Sunday, April 11, 2010

Auto-PEEP

Auto-PEEP.  We've all heard of autopeep.  Most times when people think about it, they're thinking that it's "intrinsic PEEP," and they know it's bad--and they'd be right.  But what causes it and what makes it happen?

Look at the image below








This is a flow vs time diagram.  Above the line is inspiration, and below the line is exhalation.  Note how the flow below the line does not come back to zero.  This means that the patient starts their inspiration before they have a chance to completely exhale.  Try it--it's not comfortable.

What does this mean for a patient on a ventilator?  Well it means that the ventilator will try to give a breath before the patient is done exhaling, and airway pressures will go up and tidal volumes may drop. 
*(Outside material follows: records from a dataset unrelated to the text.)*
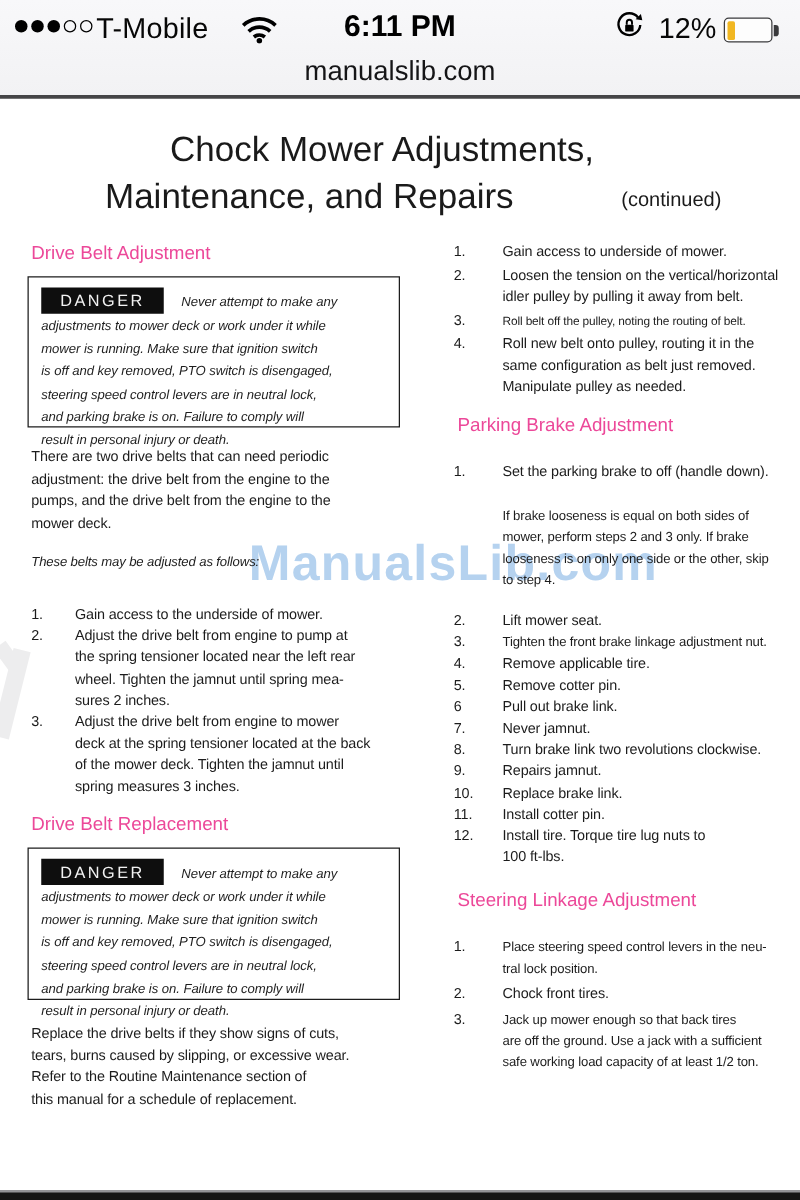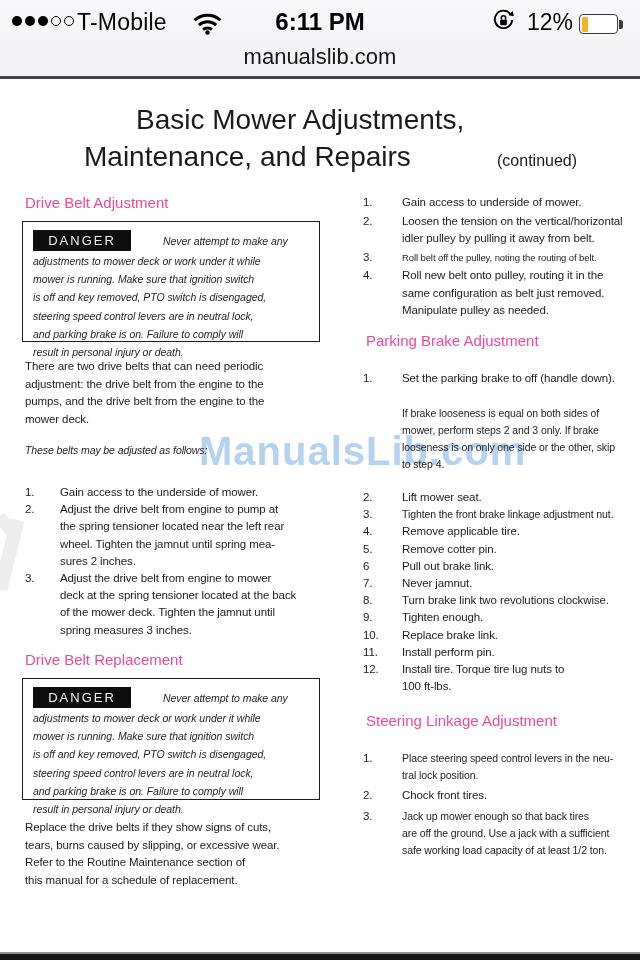"Basic Mower Adjustments," div.abs { text: Basic -> Chock }
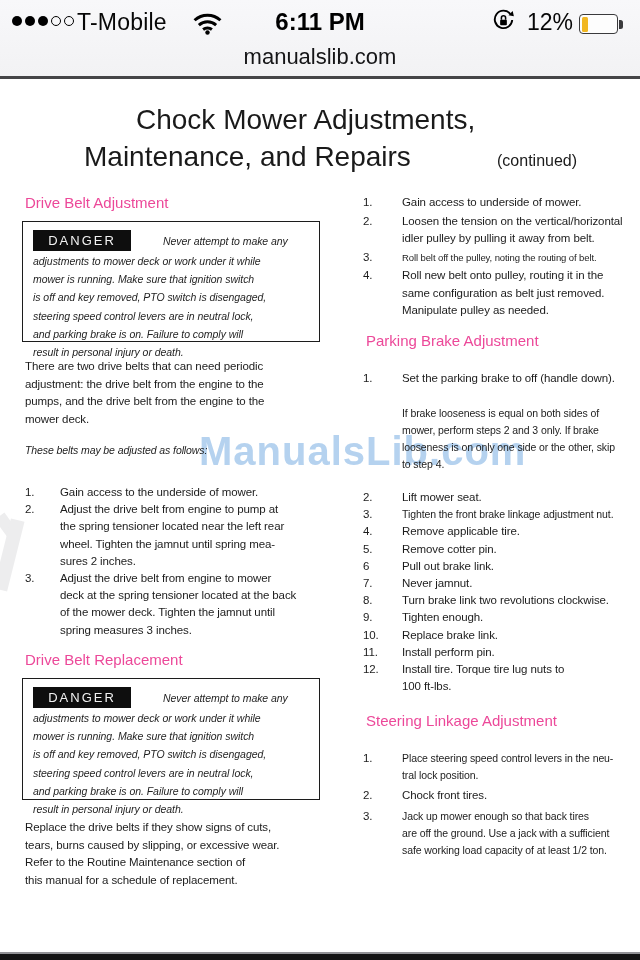"DANGER" .dlabel { margin-right: 32px -> 14px }
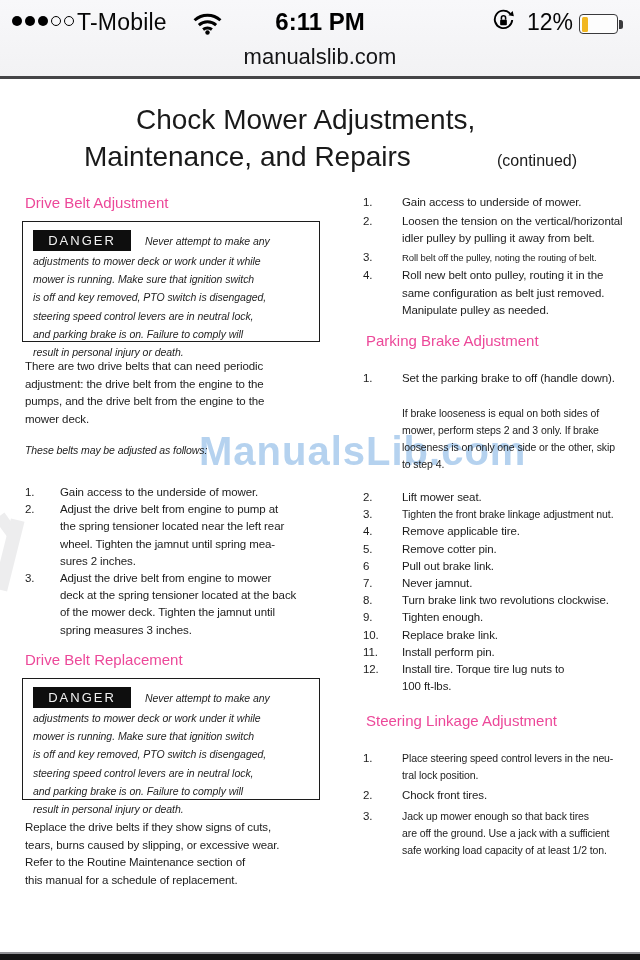"Tighten enough." span.txt { text: Tighten enough -> Repairs jamnut }
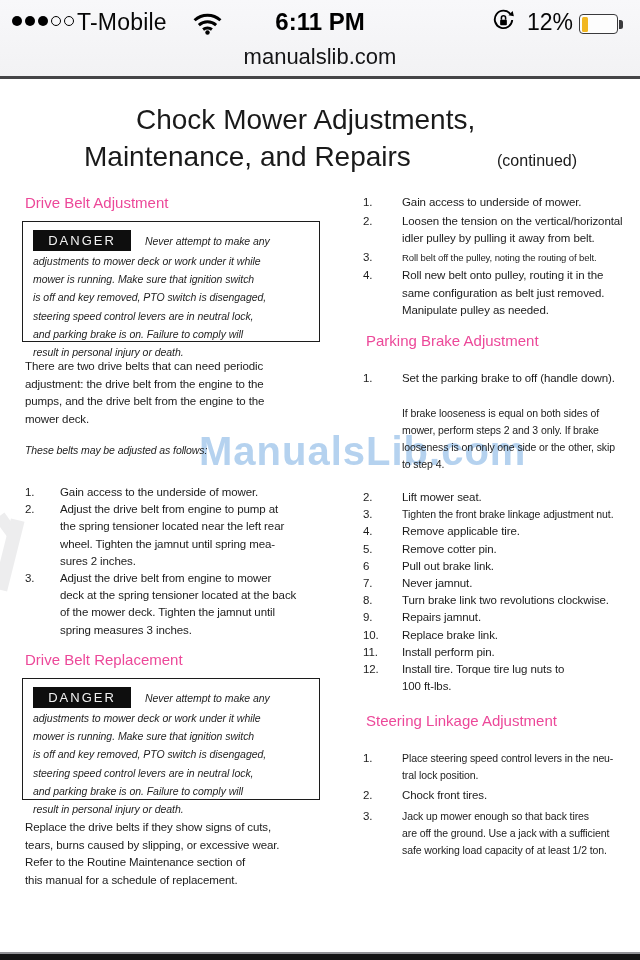"Install perform pin." span.txt { text: perform -> cotter }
What causes it?   Auto-PEEP is caused by one of three things.
  1. High minute ventilation.  Minute ventilation is caused by high respiratory rate and/or high tidal volumes
  2. Increased I:E ratio.  If the inspiratory time is too high, relative to the expiratory time, the patient will not have enough time to exhale (see the graph above)
  3. Airway trapping, like in asthma or COPD
So how to treat it?
To treat it, you have to think of the three reasons above.
  1. High minute ventilation.  This is the easiest to deal with.  Decrease the minute ventilation.  First start with decreasing the respiratory rate, and then the tidal volume.
  2. Increased I:E ratio.  Again, decrease the respiratory rate, this will increase the inspiratory time.  You can also try increasing the flow in the ventilator cycle so more of the air goes to the patient at the beginning of the breath.  
  3. Airway trapping.  Decreasing the respiratory rate will give time for the air to leave the lungs (think asthma).  Also, increasing the PEEP can help in COPD-related airway trapping.  The way this works, is if, say the auto-PEEP is 10 cm from airway trapping, and the patient has to initiate a breath, they need to pull at least -10 cm before the ventilator will trigger.  Adding PEEP to this will counteract this.  So, say, in this example there is a PEEP of 7, the patient will only need -3 cm to trigger the vent.